Exercise goal: Across the records below, count the lines that contain "distanciation" and write down only the count.

Records to use:
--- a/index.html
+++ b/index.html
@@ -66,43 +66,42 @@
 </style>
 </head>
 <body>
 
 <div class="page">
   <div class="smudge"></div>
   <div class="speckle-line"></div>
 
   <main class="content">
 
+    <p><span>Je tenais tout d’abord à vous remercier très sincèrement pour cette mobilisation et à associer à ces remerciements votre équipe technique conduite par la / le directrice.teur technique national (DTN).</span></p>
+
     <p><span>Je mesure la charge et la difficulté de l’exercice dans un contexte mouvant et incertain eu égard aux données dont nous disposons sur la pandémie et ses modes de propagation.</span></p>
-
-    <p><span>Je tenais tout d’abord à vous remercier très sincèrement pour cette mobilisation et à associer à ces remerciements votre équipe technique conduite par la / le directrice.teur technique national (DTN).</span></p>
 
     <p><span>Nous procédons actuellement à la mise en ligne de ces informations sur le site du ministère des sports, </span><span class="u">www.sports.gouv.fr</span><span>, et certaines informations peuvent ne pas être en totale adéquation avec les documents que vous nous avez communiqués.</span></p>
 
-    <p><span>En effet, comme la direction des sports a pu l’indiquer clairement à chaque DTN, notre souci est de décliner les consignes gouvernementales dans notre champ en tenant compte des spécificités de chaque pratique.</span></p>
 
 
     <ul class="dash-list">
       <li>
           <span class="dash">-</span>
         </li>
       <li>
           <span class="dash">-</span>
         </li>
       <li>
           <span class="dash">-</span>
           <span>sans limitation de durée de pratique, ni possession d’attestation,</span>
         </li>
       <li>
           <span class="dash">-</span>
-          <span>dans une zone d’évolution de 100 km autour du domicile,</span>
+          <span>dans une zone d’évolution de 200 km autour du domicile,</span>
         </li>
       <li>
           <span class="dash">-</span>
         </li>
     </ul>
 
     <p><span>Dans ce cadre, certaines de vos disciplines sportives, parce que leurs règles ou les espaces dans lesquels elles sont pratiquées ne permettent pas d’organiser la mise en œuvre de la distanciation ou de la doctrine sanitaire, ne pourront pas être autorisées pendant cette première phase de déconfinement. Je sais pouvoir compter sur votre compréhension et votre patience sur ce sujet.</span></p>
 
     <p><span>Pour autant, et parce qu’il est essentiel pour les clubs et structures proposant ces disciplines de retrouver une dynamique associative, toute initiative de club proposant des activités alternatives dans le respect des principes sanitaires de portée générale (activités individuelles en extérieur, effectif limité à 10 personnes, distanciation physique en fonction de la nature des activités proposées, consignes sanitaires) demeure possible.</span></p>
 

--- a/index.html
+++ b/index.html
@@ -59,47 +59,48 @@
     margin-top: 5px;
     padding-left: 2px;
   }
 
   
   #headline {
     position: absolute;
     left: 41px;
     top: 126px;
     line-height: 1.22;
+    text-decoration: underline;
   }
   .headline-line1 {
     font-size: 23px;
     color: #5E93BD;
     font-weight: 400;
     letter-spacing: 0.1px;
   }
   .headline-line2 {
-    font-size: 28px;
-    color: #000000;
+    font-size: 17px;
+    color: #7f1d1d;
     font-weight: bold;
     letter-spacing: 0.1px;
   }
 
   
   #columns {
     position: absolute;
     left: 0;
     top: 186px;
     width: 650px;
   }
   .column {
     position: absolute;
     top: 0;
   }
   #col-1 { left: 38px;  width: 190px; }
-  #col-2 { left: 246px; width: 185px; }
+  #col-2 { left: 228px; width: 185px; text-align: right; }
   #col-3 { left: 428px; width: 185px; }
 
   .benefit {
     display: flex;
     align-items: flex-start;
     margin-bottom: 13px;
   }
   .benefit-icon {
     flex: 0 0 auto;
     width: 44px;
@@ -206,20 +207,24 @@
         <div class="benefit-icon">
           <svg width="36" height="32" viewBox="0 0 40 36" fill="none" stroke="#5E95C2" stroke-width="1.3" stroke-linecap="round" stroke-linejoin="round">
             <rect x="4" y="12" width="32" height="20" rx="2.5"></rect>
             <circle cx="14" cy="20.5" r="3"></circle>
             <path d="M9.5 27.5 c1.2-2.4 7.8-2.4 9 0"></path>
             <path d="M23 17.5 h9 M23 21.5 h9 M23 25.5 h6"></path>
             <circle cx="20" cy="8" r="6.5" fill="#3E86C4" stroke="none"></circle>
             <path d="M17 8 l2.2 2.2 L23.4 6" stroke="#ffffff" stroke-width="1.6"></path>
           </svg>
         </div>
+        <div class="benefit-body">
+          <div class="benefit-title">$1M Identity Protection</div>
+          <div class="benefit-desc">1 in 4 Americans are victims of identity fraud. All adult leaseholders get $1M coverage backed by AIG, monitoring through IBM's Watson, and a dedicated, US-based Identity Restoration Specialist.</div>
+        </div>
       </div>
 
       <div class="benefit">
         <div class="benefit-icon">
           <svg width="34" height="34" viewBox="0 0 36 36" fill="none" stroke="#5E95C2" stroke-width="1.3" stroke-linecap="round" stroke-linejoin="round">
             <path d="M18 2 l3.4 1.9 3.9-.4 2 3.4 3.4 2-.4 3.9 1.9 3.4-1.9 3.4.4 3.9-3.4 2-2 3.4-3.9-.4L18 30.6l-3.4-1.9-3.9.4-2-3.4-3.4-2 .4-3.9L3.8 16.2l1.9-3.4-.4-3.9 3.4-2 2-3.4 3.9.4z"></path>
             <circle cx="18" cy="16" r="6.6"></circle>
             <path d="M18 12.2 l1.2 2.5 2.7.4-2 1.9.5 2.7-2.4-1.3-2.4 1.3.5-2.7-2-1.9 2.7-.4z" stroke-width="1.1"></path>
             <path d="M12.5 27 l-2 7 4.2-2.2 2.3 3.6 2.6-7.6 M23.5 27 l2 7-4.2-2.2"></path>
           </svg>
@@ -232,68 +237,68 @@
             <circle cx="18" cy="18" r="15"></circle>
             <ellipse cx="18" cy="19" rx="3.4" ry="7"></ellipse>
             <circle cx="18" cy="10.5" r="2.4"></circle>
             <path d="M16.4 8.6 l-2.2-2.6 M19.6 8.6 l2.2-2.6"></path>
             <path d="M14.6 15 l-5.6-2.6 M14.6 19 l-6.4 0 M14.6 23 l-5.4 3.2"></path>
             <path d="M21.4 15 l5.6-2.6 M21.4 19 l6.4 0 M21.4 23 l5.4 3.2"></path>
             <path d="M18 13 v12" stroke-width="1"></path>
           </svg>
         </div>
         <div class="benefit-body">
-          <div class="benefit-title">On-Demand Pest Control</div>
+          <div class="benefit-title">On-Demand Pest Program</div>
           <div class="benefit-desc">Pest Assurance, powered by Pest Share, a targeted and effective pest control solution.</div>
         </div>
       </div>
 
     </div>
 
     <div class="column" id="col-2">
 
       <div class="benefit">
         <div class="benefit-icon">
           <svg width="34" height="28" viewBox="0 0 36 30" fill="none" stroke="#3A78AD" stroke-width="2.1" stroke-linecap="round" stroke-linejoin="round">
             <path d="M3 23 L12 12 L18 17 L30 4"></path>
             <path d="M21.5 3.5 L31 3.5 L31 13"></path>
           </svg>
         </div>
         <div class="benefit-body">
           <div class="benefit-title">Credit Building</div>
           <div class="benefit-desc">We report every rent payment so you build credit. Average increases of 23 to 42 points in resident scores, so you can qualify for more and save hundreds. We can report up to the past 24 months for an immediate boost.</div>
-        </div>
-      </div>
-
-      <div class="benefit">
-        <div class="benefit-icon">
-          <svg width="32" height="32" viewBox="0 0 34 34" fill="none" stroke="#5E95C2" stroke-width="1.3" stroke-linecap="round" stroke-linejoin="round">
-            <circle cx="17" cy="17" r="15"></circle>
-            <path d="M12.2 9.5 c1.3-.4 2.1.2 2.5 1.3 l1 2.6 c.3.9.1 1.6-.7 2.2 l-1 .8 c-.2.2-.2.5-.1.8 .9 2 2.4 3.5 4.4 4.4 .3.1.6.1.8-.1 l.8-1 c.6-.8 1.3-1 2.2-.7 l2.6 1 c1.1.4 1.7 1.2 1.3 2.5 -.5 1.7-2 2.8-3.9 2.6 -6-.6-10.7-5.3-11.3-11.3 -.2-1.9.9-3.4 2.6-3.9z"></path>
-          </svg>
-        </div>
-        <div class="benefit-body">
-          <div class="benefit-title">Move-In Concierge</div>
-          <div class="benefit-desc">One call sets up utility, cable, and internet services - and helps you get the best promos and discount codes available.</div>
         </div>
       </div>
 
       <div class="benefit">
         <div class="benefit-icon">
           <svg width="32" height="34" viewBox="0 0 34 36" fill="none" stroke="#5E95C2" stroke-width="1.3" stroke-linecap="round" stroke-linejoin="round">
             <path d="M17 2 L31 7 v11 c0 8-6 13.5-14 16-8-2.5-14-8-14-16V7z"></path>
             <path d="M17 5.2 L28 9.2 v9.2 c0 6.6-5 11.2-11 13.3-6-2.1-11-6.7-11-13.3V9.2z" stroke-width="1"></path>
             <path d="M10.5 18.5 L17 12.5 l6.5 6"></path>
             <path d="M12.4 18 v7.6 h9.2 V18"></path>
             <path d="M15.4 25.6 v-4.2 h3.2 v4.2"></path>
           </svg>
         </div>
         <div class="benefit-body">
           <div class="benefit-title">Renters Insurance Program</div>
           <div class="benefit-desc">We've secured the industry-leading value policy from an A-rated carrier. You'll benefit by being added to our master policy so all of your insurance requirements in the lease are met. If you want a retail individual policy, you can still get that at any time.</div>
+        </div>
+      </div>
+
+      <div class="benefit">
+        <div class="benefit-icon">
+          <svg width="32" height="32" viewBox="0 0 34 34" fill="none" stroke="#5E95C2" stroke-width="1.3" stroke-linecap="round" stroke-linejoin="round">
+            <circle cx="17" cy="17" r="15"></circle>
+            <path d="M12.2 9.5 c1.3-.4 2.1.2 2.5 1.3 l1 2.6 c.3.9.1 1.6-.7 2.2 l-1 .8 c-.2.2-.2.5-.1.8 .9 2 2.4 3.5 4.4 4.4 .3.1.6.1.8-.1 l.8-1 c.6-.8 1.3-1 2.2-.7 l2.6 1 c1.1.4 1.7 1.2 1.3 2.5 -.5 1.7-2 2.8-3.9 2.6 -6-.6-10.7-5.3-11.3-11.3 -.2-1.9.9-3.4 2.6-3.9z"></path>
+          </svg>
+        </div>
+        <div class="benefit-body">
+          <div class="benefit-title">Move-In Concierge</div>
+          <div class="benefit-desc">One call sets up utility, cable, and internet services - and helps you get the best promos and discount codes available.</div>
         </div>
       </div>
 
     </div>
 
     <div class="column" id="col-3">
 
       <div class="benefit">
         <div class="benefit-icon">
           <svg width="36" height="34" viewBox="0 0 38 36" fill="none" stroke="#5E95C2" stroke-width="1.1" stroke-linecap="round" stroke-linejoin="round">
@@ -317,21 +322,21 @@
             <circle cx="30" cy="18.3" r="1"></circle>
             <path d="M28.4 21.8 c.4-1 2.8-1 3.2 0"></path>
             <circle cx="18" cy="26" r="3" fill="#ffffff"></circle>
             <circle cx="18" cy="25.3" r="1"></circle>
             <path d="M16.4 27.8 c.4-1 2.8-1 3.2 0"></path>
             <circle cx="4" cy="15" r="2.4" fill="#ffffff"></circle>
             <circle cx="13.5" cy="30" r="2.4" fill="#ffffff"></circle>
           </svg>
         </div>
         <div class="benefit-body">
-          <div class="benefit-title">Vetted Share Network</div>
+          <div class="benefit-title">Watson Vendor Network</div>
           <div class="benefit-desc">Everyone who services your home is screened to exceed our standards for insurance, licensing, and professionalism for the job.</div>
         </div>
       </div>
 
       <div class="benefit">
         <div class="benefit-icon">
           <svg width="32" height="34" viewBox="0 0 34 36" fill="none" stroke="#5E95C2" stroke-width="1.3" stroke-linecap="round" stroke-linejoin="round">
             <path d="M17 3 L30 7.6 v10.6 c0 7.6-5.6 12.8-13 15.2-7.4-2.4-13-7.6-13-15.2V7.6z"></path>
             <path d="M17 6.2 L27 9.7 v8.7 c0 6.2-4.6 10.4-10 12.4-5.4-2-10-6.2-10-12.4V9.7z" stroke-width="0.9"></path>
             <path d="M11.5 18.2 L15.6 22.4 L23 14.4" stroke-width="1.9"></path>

Response: 2